━━━━━ LISTED RECORDS
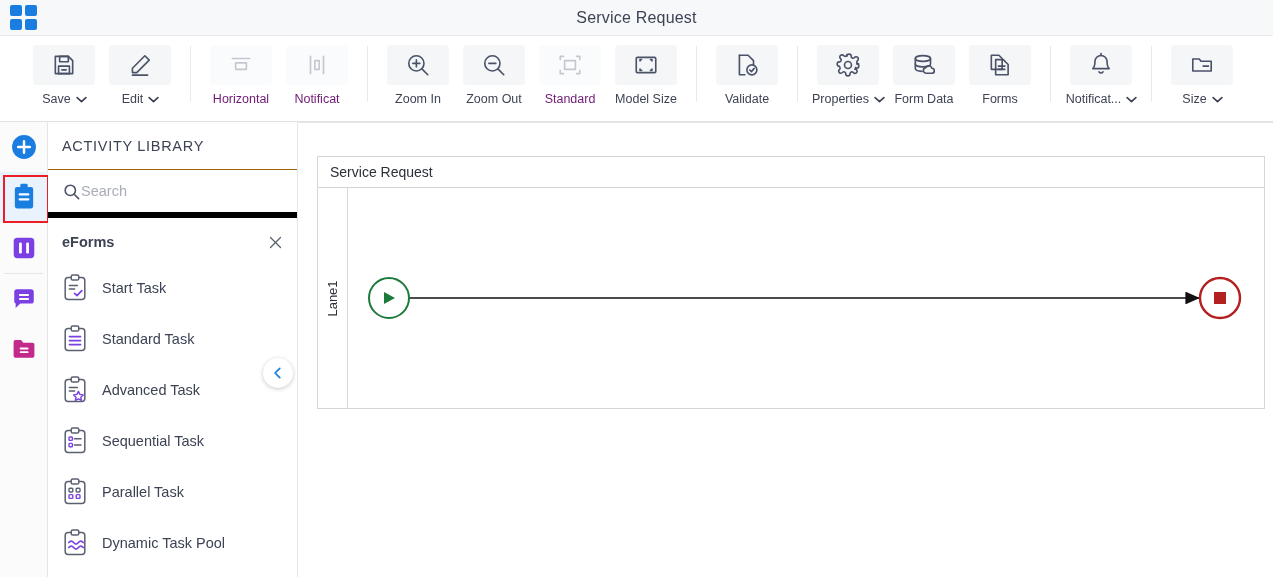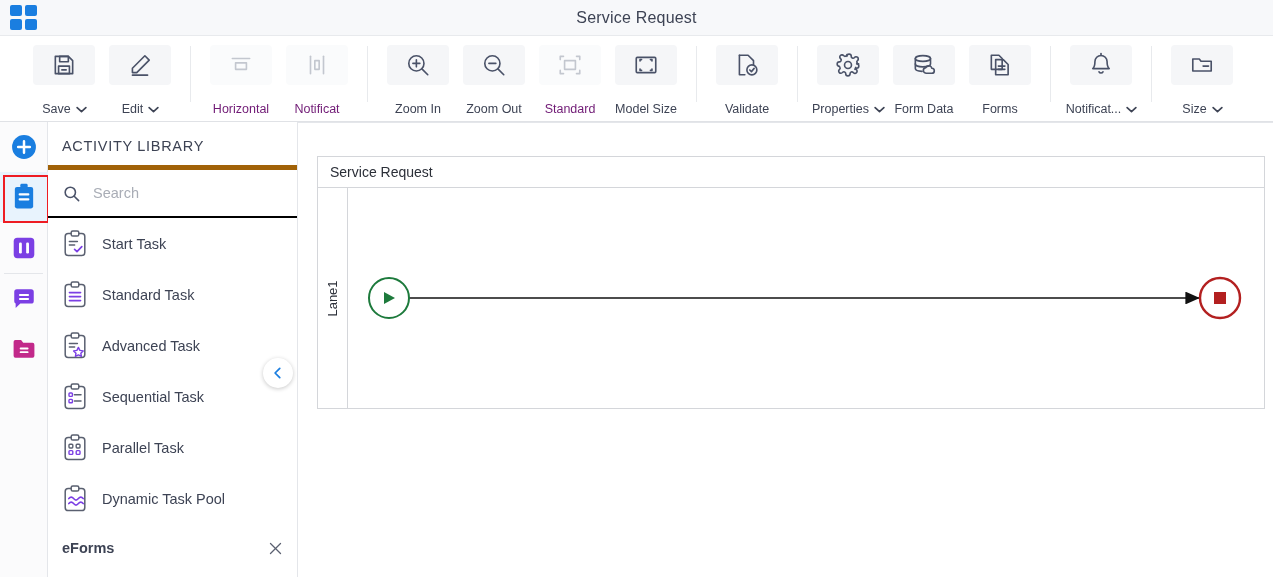"Save" .tb-item .tb-lbl { margin-top: 17px -> 7px }
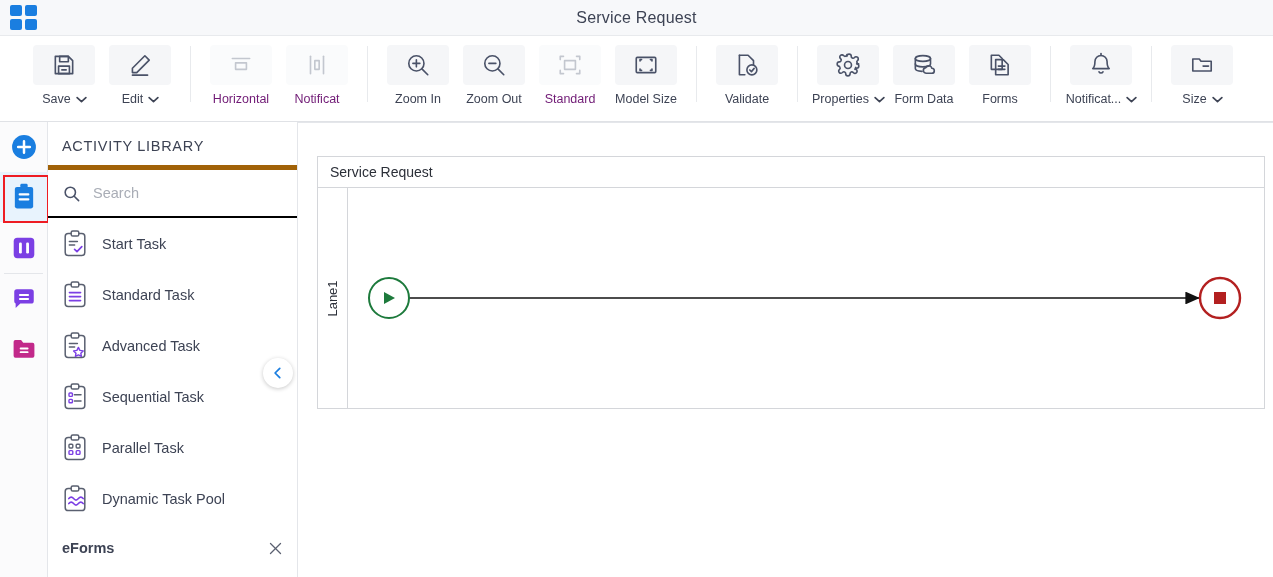"ACTIVITY LIBRARY" #panel-title { border-bottom: 5px solid #a16207 -> 1px solid #a16207 }
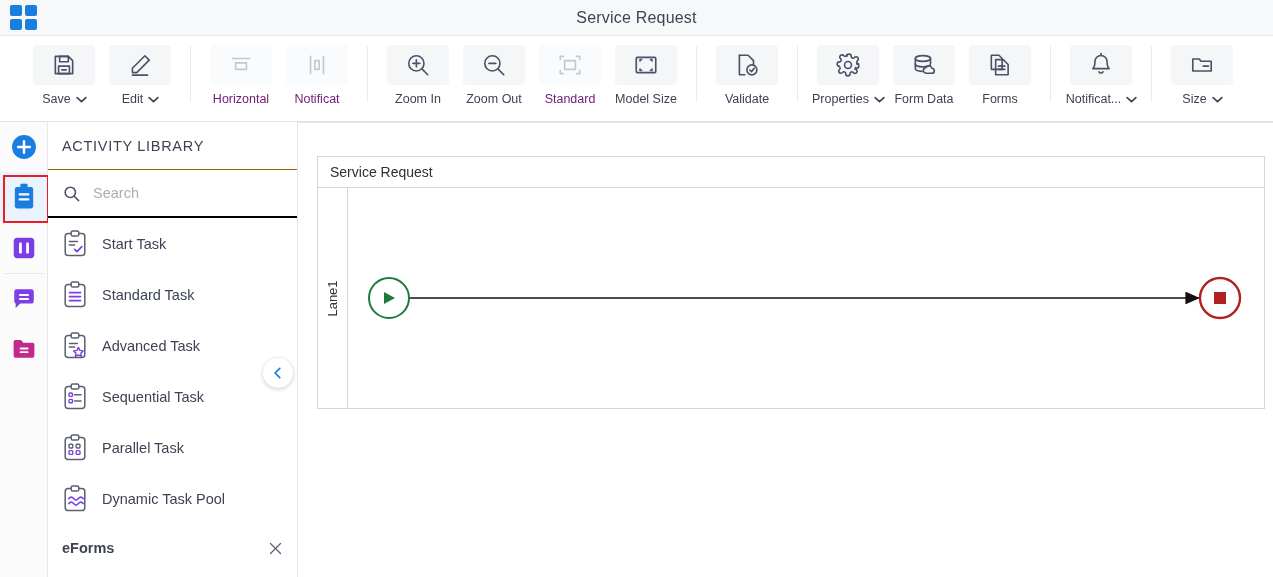"Search" #search-row { border-bottom: 2px solid #000000 -> 6px solid #000000; gap: 12px -> none }
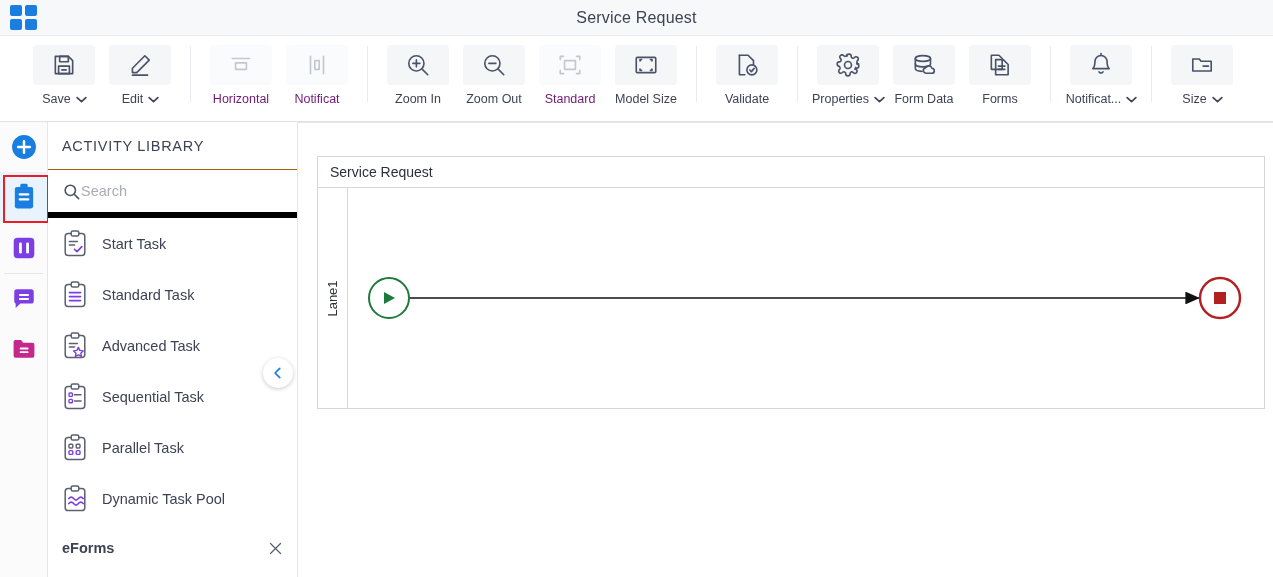"Start Task" div { order: before "eForms" -> after "eForms" }
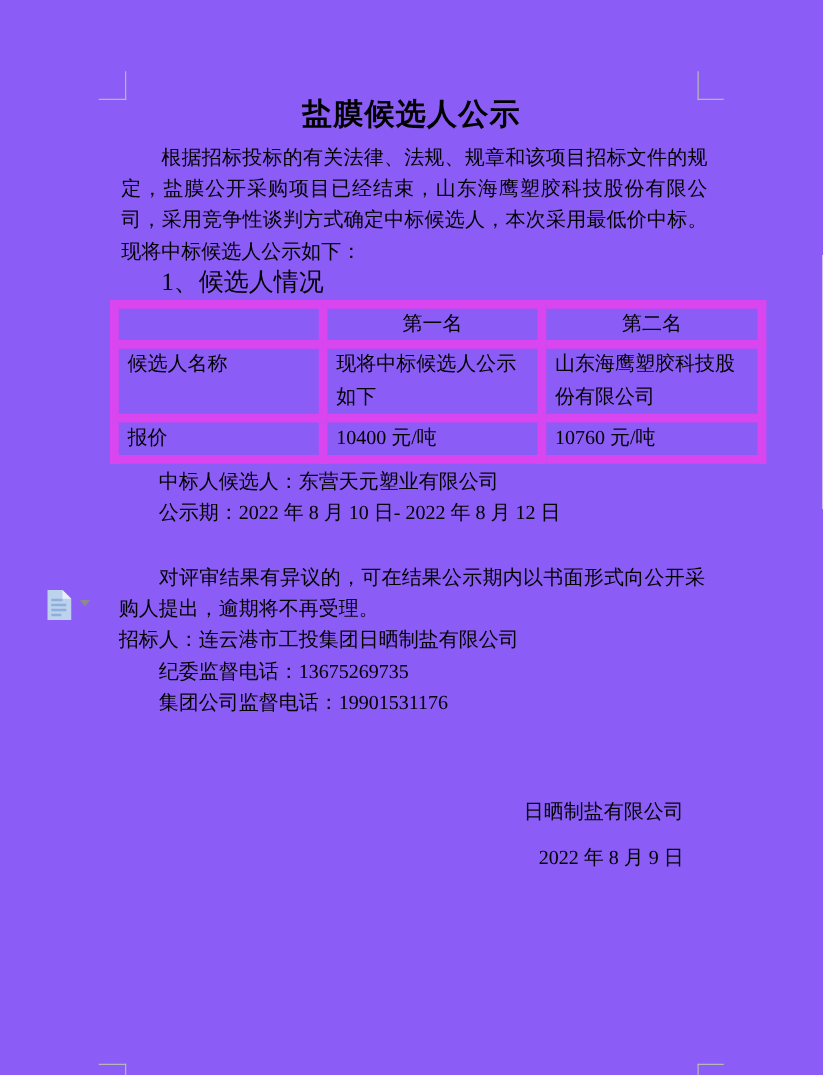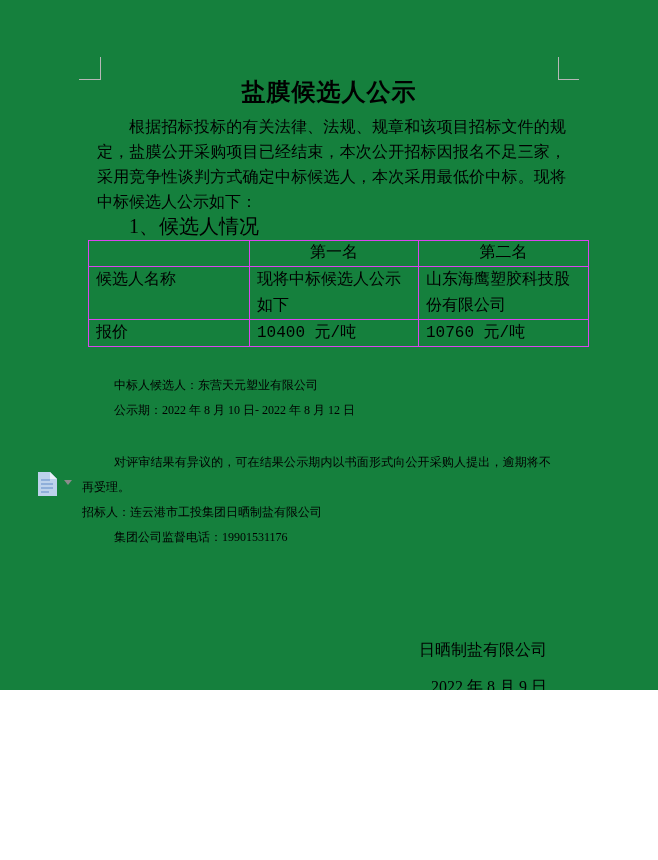"盐膜候选人公示" .page { background: #15803d -> #8b5cf6; height: 690px -> 860px }
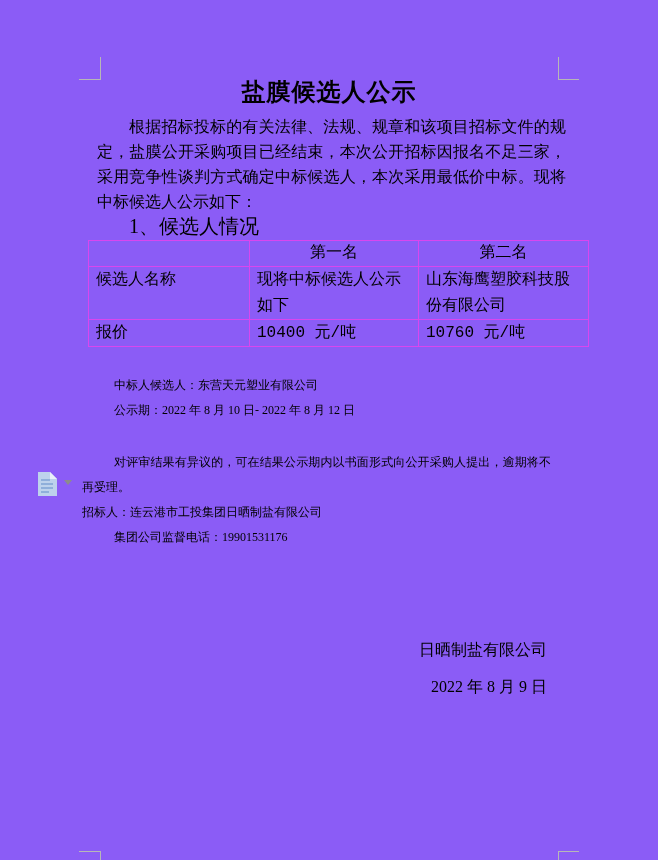"根据招标投标的有关法律、法规、规章和该项目招标文件的规定，盐膜公开采购项目已经结" p.intro { text: 本次公开招标因报名不足三家 -> 山东海鹰塑胶科技股份有限公司 }
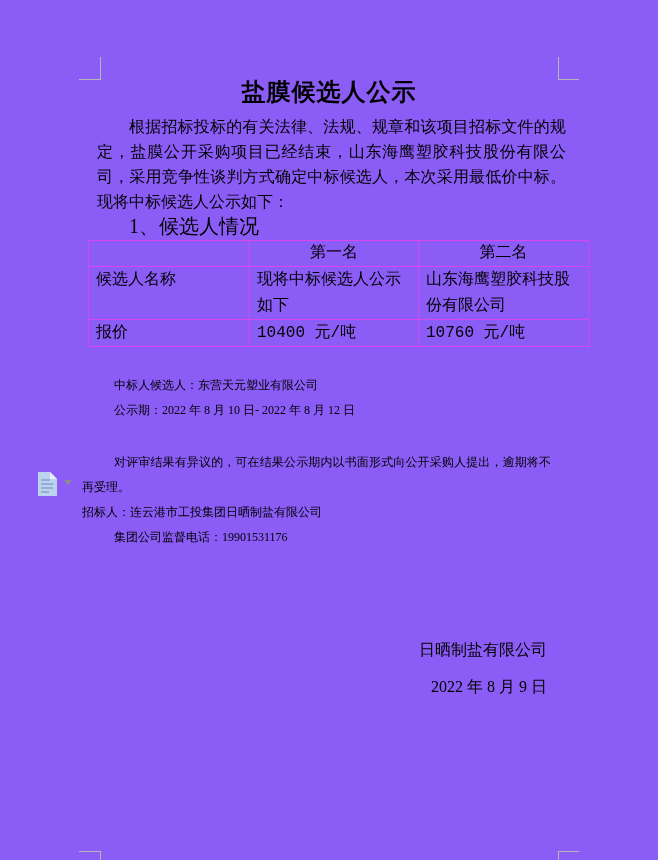"第一名" table.candidates td { border: 1px solid #d946ef -> 7px solid #d946ef; font-family: Liberation Mono, monospace -> none }
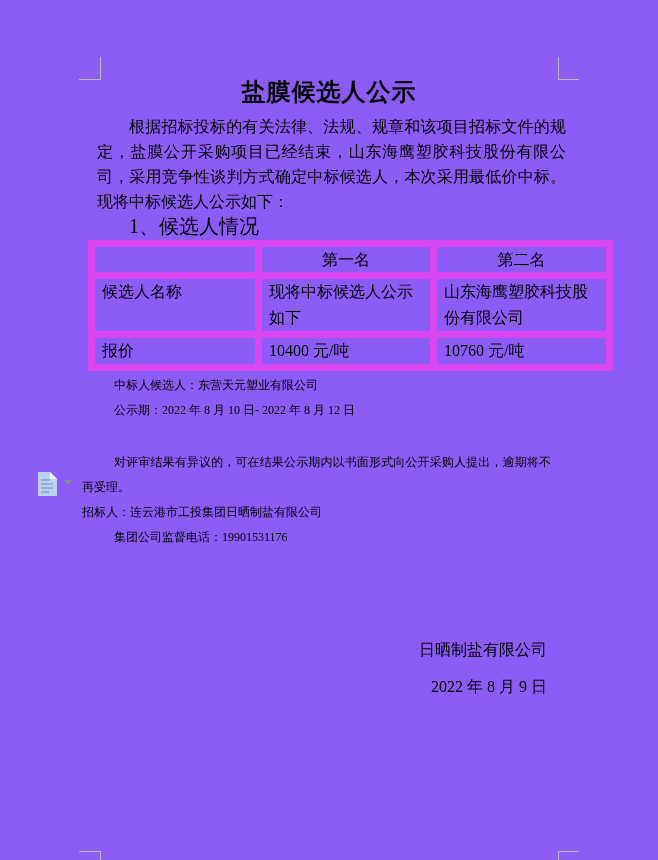"中标人候选人：东营天元塑业有限公司" .post { font-size: 12px -> 16px; left: 82px -> 95px }
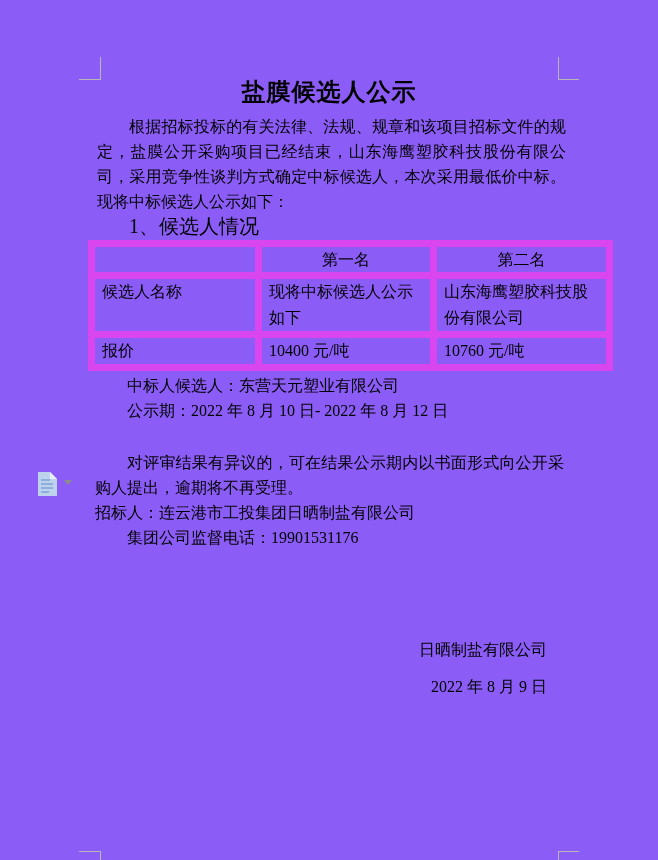"纪委监督电话：13675269735" p.ind { html: none -> <p>纪委监督电话：13675269735</p> }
━━━━━━━━━━
▶ _INSTRUCTIONS FOR THE TASK_
Return the data above in its exact wording, with none of the pictures.

▶ _OUTPUT_
"Save" .tb-item .tb-lbl { margin-top: 17px -> 7px }
"ACTIVITY LIBRARY" #panel-title { border-bottom: 5px solid #a16207 -> 1px solid #a16207 }
"Search" #search-row { border-bottom: 2px solid #000000 -> 6px solid #000000; gap: 12px -> none }
"Start Task" div { order: before "eForms" -> after "eForms" }
"盐膜候选人公示" .page { background: #15803d -> #8b5cf6; height: 690px -> 860px }
"根据招标投标的有关法律、法规、规章和该项目招标文件的规定，盐膜公开采购项目已经结" p.intro { text: 本次公开招标因报名不足三家 -> 山东海鹰塑胶科技股份有限公司 }
"第一名" table.candidates td { border: 1px solid #d946ef -> 7px solid #d946ef; font-family: Liberation Mono, monospace -> none }
"中标人候选人：东营天元塑业有限公司" .post { font-size: 12px -> 16px; left: 82px -> 95px }
"纪委监督电话：13675269735" p.ind { html: none -> <p>纪委监督电话：13675269735</p> }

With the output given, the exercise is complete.